* GIVEN DATA

Segment Open

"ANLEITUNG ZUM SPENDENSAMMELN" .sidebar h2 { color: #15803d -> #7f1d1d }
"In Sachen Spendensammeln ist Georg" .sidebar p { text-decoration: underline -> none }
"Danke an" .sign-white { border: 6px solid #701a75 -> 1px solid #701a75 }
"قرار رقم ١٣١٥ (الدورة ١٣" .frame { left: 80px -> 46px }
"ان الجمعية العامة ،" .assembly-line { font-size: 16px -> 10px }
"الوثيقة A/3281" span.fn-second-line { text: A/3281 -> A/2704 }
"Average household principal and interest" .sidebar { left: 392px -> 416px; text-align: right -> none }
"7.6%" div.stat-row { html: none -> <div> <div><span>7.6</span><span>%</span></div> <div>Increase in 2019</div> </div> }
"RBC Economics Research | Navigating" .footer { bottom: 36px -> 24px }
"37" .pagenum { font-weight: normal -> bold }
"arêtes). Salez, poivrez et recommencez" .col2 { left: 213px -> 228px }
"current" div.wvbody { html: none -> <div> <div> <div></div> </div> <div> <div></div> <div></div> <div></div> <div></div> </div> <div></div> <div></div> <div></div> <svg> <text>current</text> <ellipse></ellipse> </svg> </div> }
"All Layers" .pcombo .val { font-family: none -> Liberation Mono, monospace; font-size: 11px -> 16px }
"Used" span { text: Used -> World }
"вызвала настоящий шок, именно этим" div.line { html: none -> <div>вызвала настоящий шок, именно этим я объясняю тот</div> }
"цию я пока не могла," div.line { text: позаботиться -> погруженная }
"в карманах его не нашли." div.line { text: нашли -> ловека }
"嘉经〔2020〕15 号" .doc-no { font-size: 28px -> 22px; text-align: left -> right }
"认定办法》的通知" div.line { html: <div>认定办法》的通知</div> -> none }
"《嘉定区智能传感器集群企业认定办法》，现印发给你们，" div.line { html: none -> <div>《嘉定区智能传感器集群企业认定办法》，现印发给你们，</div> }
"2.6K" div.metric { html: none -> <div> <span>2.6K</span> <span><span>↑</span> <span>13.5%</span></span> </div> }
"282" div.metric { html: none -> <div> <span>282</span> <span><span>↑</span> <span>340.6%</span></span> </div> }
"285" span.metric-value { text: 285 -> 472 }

Segment Closed

* TASK TO COMPLETE
Filter the entries down to the lines with the word "align" in them.

* WRITTEN SOLUTION
"Average household principal and interest" .sidebar { left: 392px -> 416px; text-align: right -> none }
"嘉经〔2020〕15 号" .doc-no { font-size: 28px -> 22px; text-align: left -> right }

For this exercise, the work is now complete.